Nell’8 settembre 2025, diversi pacchetti npm estremamente popolari — tra cui chalk, debug, ansi-styles, color-convert, strip-ansi e supports-color — sono stati compromessi e ripubblicati con codice dannoso.
Questi pacchetti rappresentano dipendenze fondamentali nell’ecosistema JavaScript e, insieme, contano miliardi di download settimanali. Le versioni malevole sono rimaste online sul registry npm per circa 2,5 ore prima di essere rimosse.
A causa della popolarità di questi pacchetti e del loro utilizzo come dipendenze transitive, l’esposizione potenziale è estremamente ampia, colpendo sia gli sviluppatori di applicazioni che i consumatori a valle.

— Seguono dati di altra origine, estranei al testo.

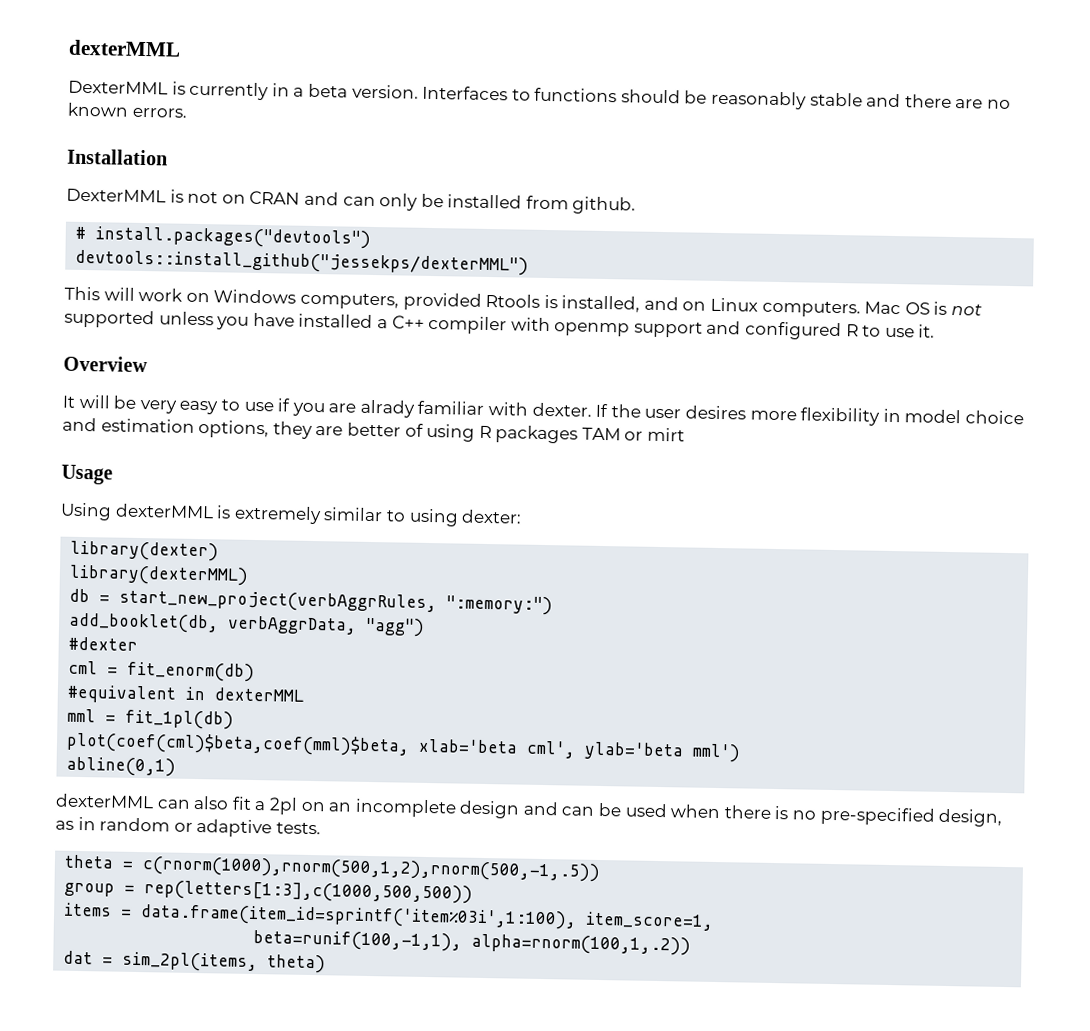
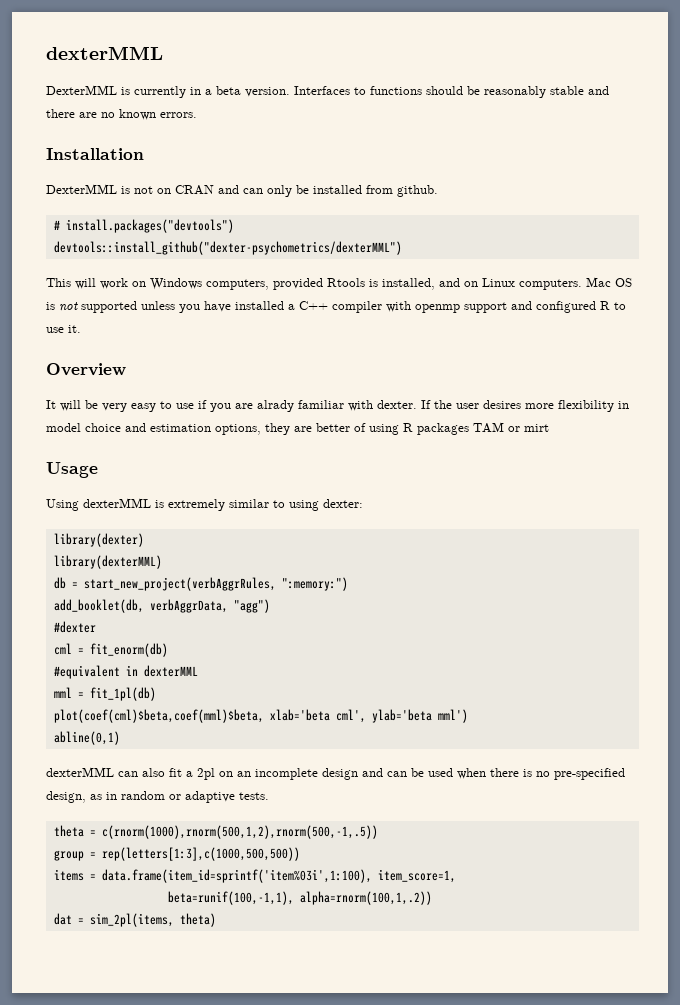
[75,249,530,276] devtools::install_github("jessekps/dexterMML") -> [53,241,402,255] devtools::install_github("dexter-psychometrics/dexterMML")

| Data | 2025-09-09 13:17:45 |
Riassunto tecnico
La compromissione ha avuto origine da una campagna di phishing mirata contro il maintainer dei pacchetti. Gli attaccanti hanno inviato email che imitavano il supporto npm, utilizzando un dominio falso (npmjs.help) per ingannare il maintainer e ottenere le sue credenziali. Una volta compromesso l’accesso all’account, gli attaccanti hanno potuto pubblicare versioni malevole dei pacchetti interessati direttamente sul registry npm.

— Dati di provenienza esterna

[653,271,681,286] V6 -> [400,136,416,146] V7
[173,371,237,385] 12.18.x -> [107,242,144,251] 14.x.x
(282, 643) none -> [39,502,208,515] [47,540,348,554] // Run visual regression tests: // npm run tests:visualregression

I pacchetti compromessi contenevano codice dannoso offuscato che intercettava sia il traffico di rete che le API delle applicazioni, prendendo principalmente di mira operazioni legate alle criptovalute, tramite:
- Hook delle API legate alle criptovalute;
- Rilevamento di indirizzi di wallet e dettagli di transazione;
- Sostituzione delle destinazioni legittime dei wallet con indirizzi controllati dagli attaccanti;
Pacchetti compromessi e relative versioni:
| Nome | Versione |
|———————–|———–|
| ansi-regex | 6.2.1 |
| ansi-styles | 6.2.2 |
| backslash | 0.2.1 |
| chalk | 5.6.1 |
| chalk-template | 1.1.1 |
| color-convert | 3.1.1 |
| color-name | 2.0.1 |
| color-string | 2.1.1 |
| debug | 4.4.2 |
| error-ex | 1.3.3 |
| has-ansi | 6.0.1 |
| is-arrayish | 0.3.3 |
| simple-swizzle | 0.2.3 |
| slice-ansi | 7.1.1 |
| strip-ansi | 7.1.1 |
| supports-color | 10.2.1 |
| supports-hyperlinks | 4.1.1 |
| wrap-ansi | 9.0.1 |
Raccomandazioni
- Identificare e rimuovere le versioni compromesse: Scansionare la presenza dei pacchetti e delle versioni elencate sopra e svuotare le cache di
npm/yarn/pnpm. - Applicare l’uso dei file di lock: Bloccare le versioni (
package-lock.json,yarn.lock,pnpm-lock.yaml) per garantire versioni consistenti e verificate delle dipendenze tra ambienti ed evitare installazioni accidentali di aggiornamenti dannosi. - Rafforzare la sicurezza della supply chain: Implementare un monitoraggio rigoroso delle dipendenze, usare SBOM per tracciare eventuali esposizioni e implementare l’autenticazione a due fattori (2FA) con chiavi hardware per gli account dei maintainer.